- Items from a data source:
⁂

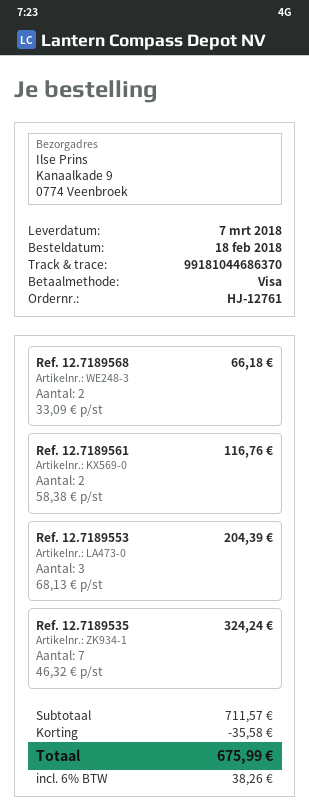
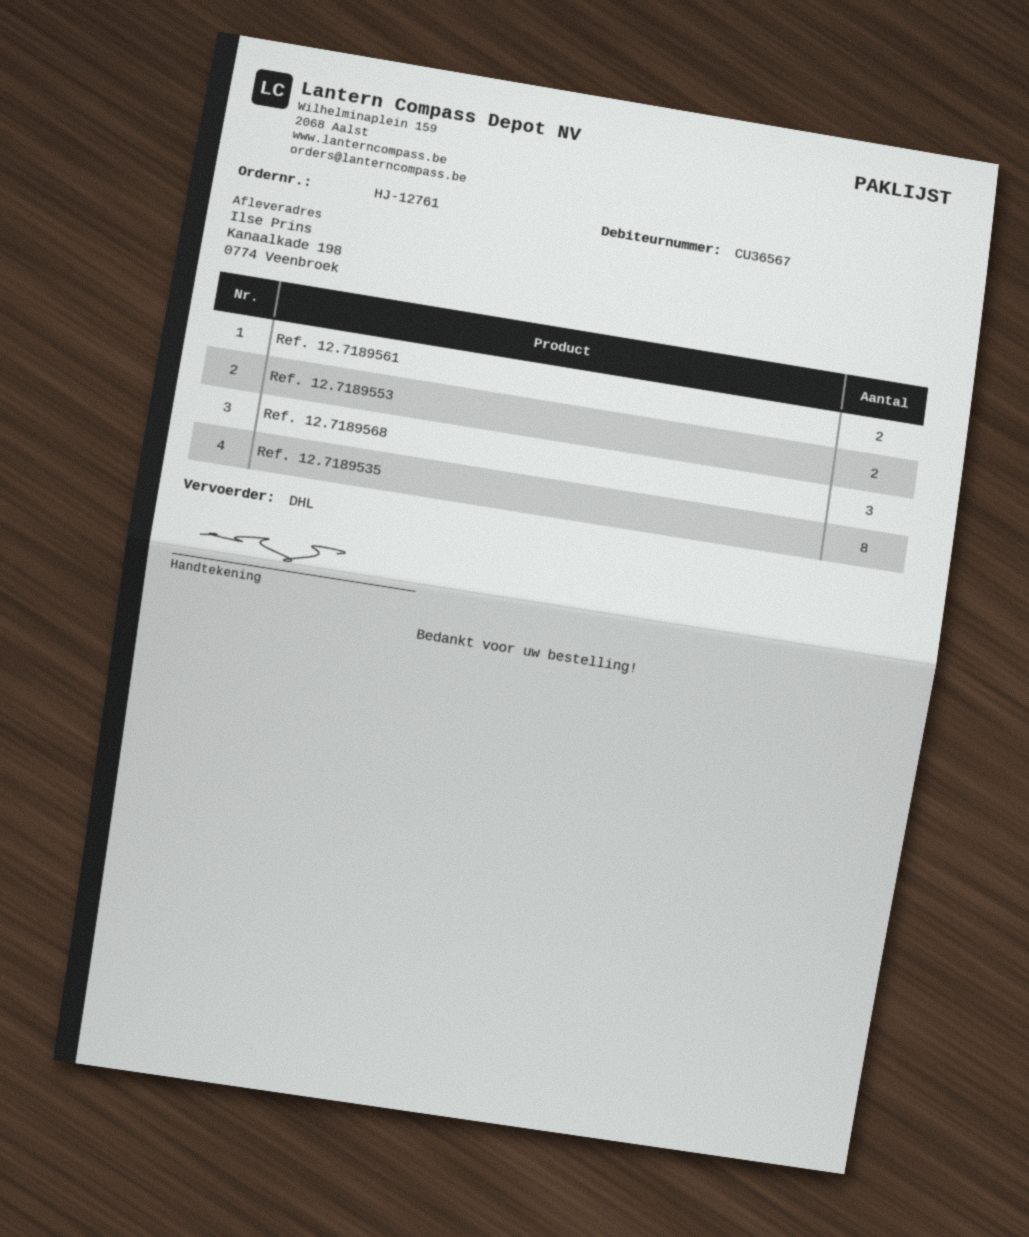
ship to: Kanaalkade 9, 0774 Veenbroek -> Kanaalkade 198, 0774 Veenbroek
Ref. 12.7189568: 2 -> 3
Ref. 12.7189553: 3 -> 2
Ref. 12.7189535: 7 -> 8

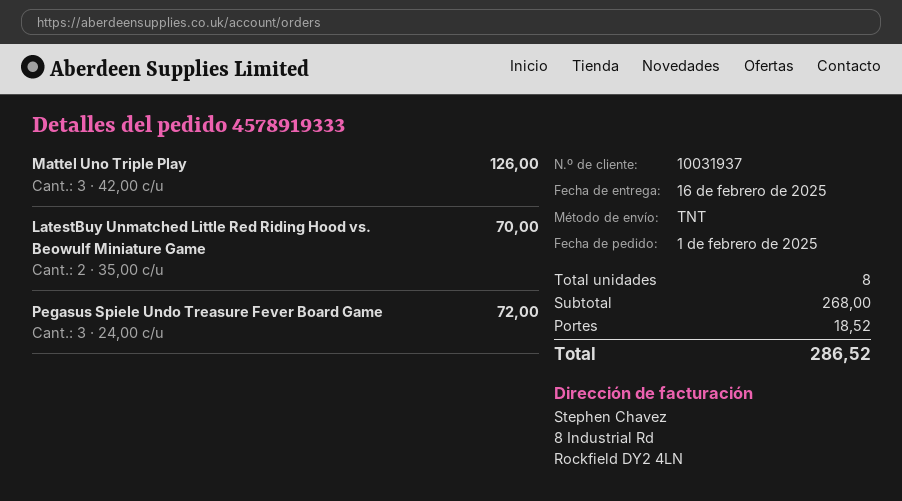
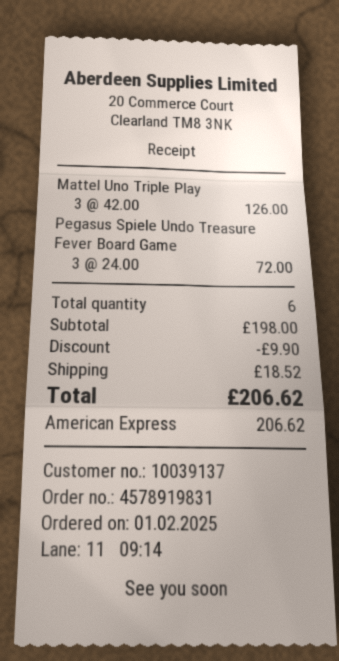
order number: 4578919333 -> 4578919831
customer number: 10031937 -> 10039137
LatestBuy Unmatched Little Red Riding Hood vs. Beowulf Miniature Game: 2 x 35.00 = 70.00 -> none
total quantity: 8 -> 6
subtotal: 268.00 -> 198.00
discount: none -> 9.90
total: 286.52 -> 206.62

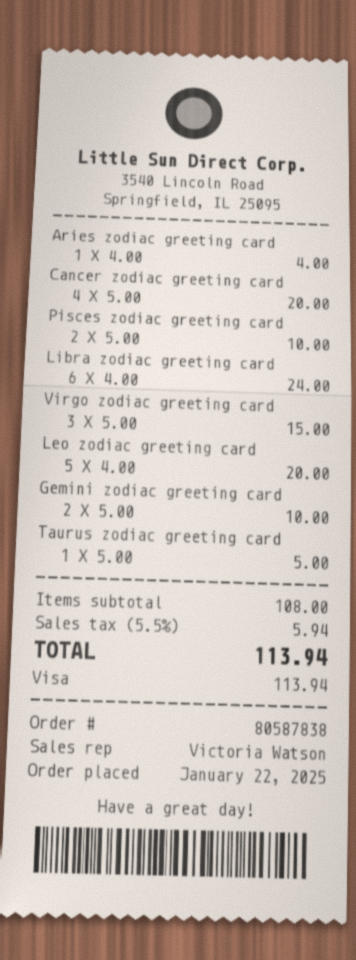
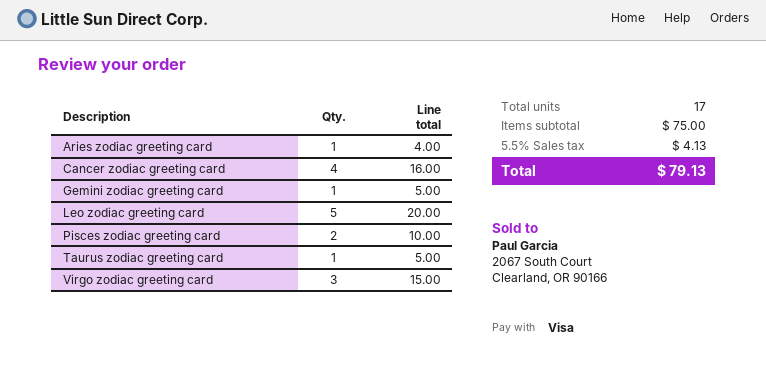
Cancer zodiac greeting card: 4 for 20.00 -> 4 for 16.00
Libra zodiac greeting card: 6 for 24.00 -> none
Gemini zodiac greeting card: 2 for 10.00 -> 1 for 5.00
subtotal: 108.00 -> 75.00
tax: 5.5% = 5.94 -> 5.5% = 4.13
total: 113.94 -> 79.13

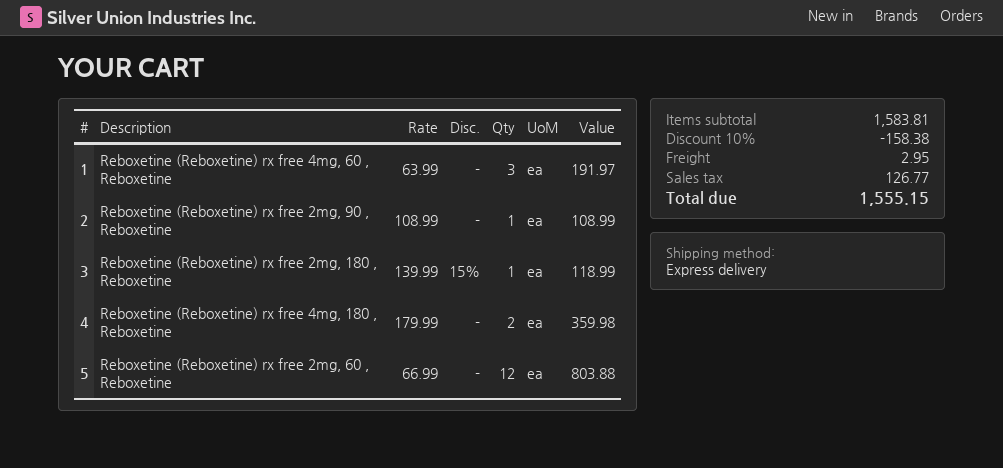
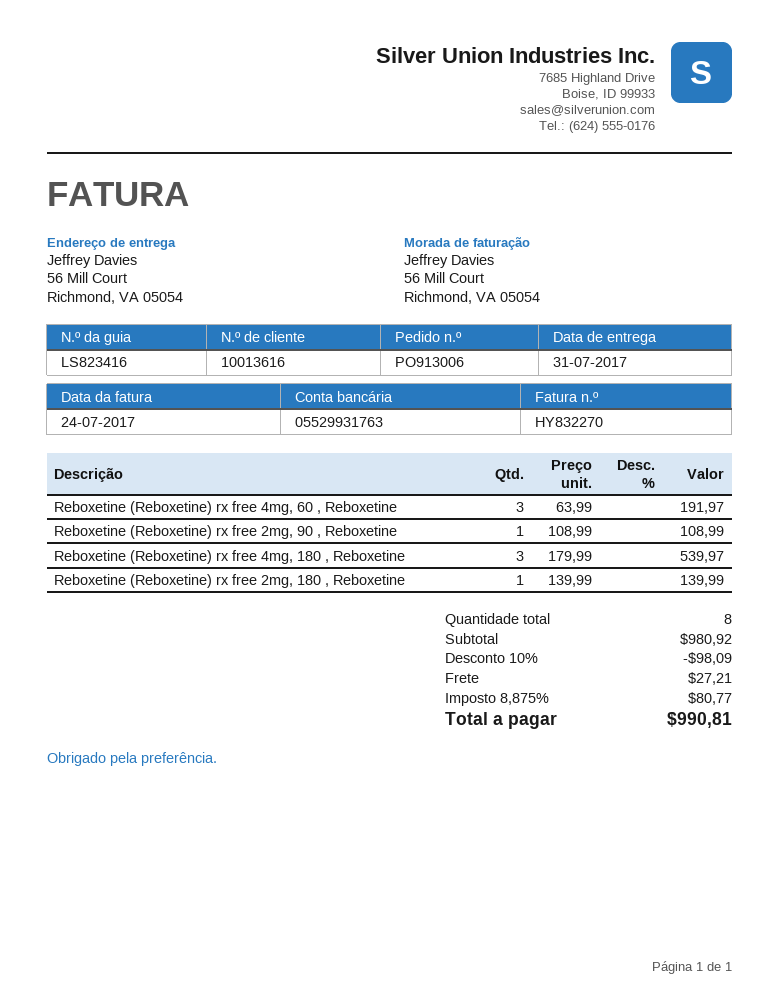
Reboxetine (Reboxetine) rx free 2mg, 180 , Reboxetine: 1 x 139.99 - 15% = 118.99 -> 1 x 139.99 = 139.99
Reboxetine (Reboxetine) rx free 4mg, 180 , Reboxetine: 2 x 179.99 = 359.98 -> 3 x 179.99 = 539.97
Reboxetine (Reboxetine) rx free 2mg, 60 , Reboxetine: 12 x 66.99 = 803.88 -> none
subtotal: 1583.81 -> 980.92
discount: 10% = 158.38 -> 10% = 98.09
shipping: 2.95 -> 27.21
tax: 126.77 -> 80.77
total: 1555.15 -> 990.81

⁂

- Task details:
When you reach the line with "customer number: 10031937 -> 10039137" in the records above, begin repeating the lines exactly, and stop after the line with "Reboxetine (Reboxetine) rx free 2mg, 60". Skip all pictures.

- Answer to this task:
customer number: 10031937 -> 10039137
LatestBuy Unmatched Little Red Riding Hood vs. Beowulf Miniature Game: 2 x 35.00 = 70.00 -> none
total quantity: 8 -> 6
subtotal: 268.00 -> 198.00
discount: none -> 9.90
total: 286.52 -> 206.62

Cancer zodiac greeting card: 4 for 20.00 -> 4 for 16.00
Libra zodiac greeting card: 6 for 24.00 -> none
Gemini zodiac greeting card: 2 for 10.00 -> 1 for 5.00
subtotal: 108.00 -> 75.00
tax: 5.5% = 5.94 -> 5.5% = 4.13
total: 113.94 -> 79.13

Reboxetine (Reboxetine) rx free 2mg, 180 , Reboxetine: 1 x 139.99 - 15% = 118.99 -> 1 x 139.99 = 139.99
Reboxetine (Reboxetine) rx free 4mg, 180 , Reboxetine: 2 x 179.99 = 359.98 -> 3 x 179.99 = 539.97
Reboxetine (Reboxetine) rx free 2mg, 60 , Reboxetine: 12 x 66.99 = 803.88 -> none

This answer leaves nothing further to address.